В городе шёл снег. Мокрый, тяжёлый, непохожий на тот, что за окном модуля. Там снег сухой, колючий, он звенит, когда наступаешь. Здесь — липнет к лицу, тает, стекает за воротник. Я стоял на крыльце книжного, прижимал к себе коробки и думал.
Вот она, моя новая жизнь. Не побег, не ссылка, не наказание. Выбор. Осознанный выбор человека, который понял, где его место. Я уезжал не в пустоту. Я уезжал к себе. К Иванычу, который ждёт и, наверное, скучает. К антеннам, которые слушают небо. К тишине, которая сидит в углу и больше не пугает. И к этим книгам, которые станут моими собеседниками на долгие месяцы и годы. И к этим тетрадям, которые станут моим голосом, когда я захочу ответить.
Раньше я думал, что одиночество — это когда никого нет. Теперь я знаю: одиночество — это когда есть ты сам. И если ты сам себе неинтересен, то никакие люди не спасут. А если интересен — то и в ледяной пустыне не скучно. У меня теперь есть звёзды, философы, поэты, две тысячи листов чистой бумаги и связь с базой, по которой я могу заказать что угодно. Этого хватит. Хватит на годы. Может быть, на всю жизнь.
Я переложил коробки поудобнее и пошёл к остановке. Через несколько дней — «Буран» от Гниловки. Через несколько дней — домой.
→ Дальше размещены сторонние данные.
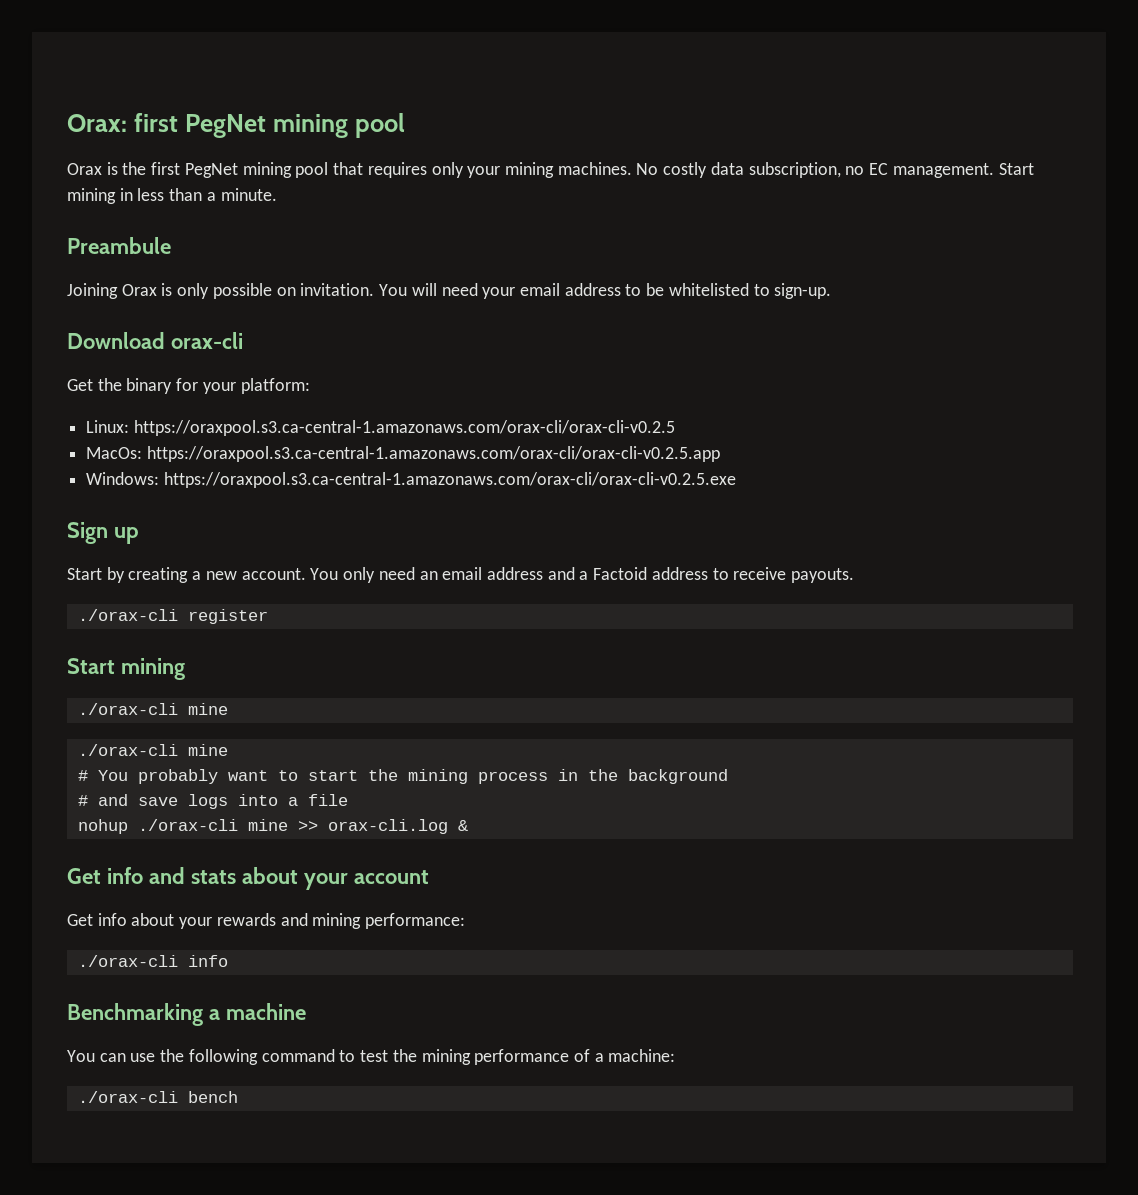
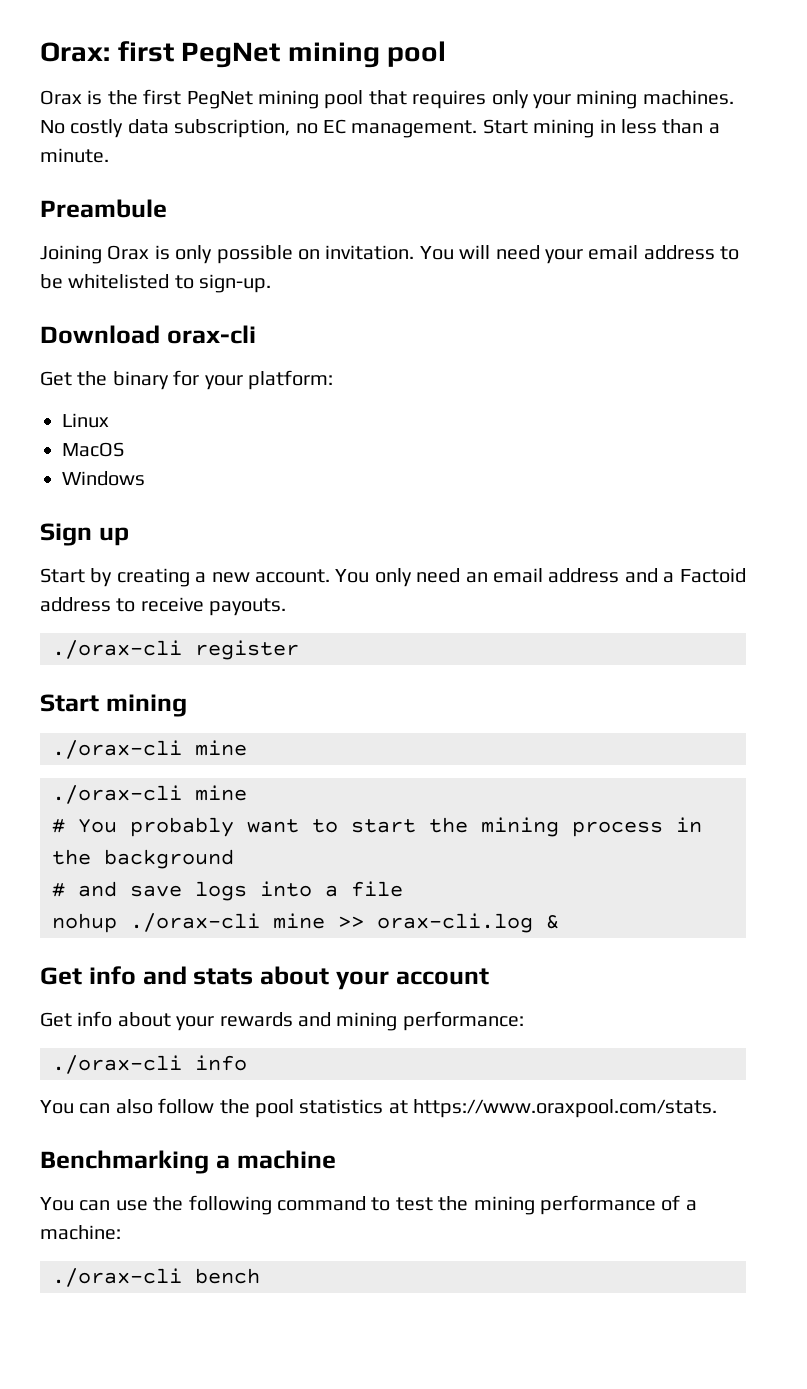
[86,420,675,436] [86,446,720,462] [86,472,736,488] Linux: https://oraxpool.s3.ca-central-1.amazonaws.com/orax-cli/orax-cli-v0.2.5 // MacOs: https://oraxpool.s3.ca-central-1.amazonaws.com/orax-cli/orax-cli-v0.2.5.app // Windows: https://oraxpool.s3.ca-central-1.amazonaws.com/orax-cli/orax-cli-v0.2.5.exe -> [62,413,109,428] [62,442,124,457] [62,471,145,486] Linux // MacOS // Windows
(228, 961) none -> [40,1098,718,1118] // You can also follow the pool statistics at https://www.oraxpool.com/stats.

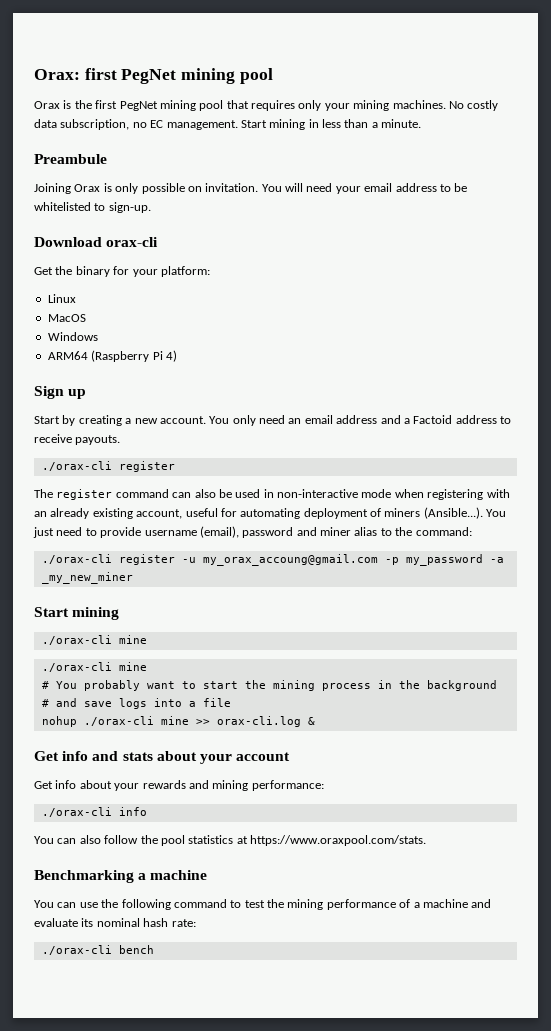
(145, 478) none -> [47,350,177,362] // ARM64 (Raspberry Pi 4)
(299, 650) none -> [34,489,510,500] [34,507,507,519] [33,526,472,538] [41,554,504,566] [41,572,133,584] // The register command can also be used in non-interactive mode when registering with an already existing account, useful for automating deployment of miners (Ansible...). You just need to provide username (email), password and miner alias to the command: // ./orax-cli register -u my_orax_accoung@gmail.com -p my_password -a _my_new_miner
[40,1225,121,1240] machine: -> [422,899,492,908] [34,918,196,927] machine and evaluate its nominal hash rate:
Через неделю я снова сидел в «Буране» с тем же водителем. Он курил свою «Приму», пепел летел в поземку. Мы ехали от Гниловки к точке. Сорок километров молчания.
— Что, не прижился в городе? — спросил он, когда впереди показался знакомый силуэт антенн.
— Не прижился, — ответил я.
— Ну-ну. Там этот... парень твой молодой. Воет, наверное, на луну. Третьи сутки запрашивает эвакуацию. Говорит, тишина давит.
— Ничего, — сказал я. — Привыкнет. Или уедет.
«Буран» остановился у модуля. Я слез с саней, взял рюкзак. Дверь открылась. На пороге стоял сменщик. Глаза у него были красные, безумные. Он смотрел на меня, как на спасителя.
— Я больше не могу! — зашептал он. — Она говорит! Тишина эта проклятая говорит! Я слышу голоса!
— Это антенны гудят, — сказал я спокойно. — Привыкнешь.
— Не привыкну! Забери меня отсюда! Я контракт расторгну!
Водитель «Бурана» махнул рукой. Парень, хватая рюкзак, почти бегом бросился к саням. Взревел мотор, и через минуту я снова остался один. Я закрыл за собой железную дверь. Прислушался. Гудел Иваныч. Мигали датчики. Тишина, плотная и вязкая, сидела в своем углу и смотрела на меня. Я кивнул ей, как старой знакомой. Снял куртку, повесил на гвоздь. Достал из рюкзака Ницше, положил на стол, рядом с журналом показаний. Налил в кружку кипятку из бака, где топил снег. Сел на топчан. За окном выл ветер, нес колючий снег, гнул мачты антенн.
Иван Сергеевич Петров, слесарь-сантехник пятого разряда, бывший работник ЖЭКа, теперь уже официально бессрочный смотритель АУС-14 «Север», вернулся домой.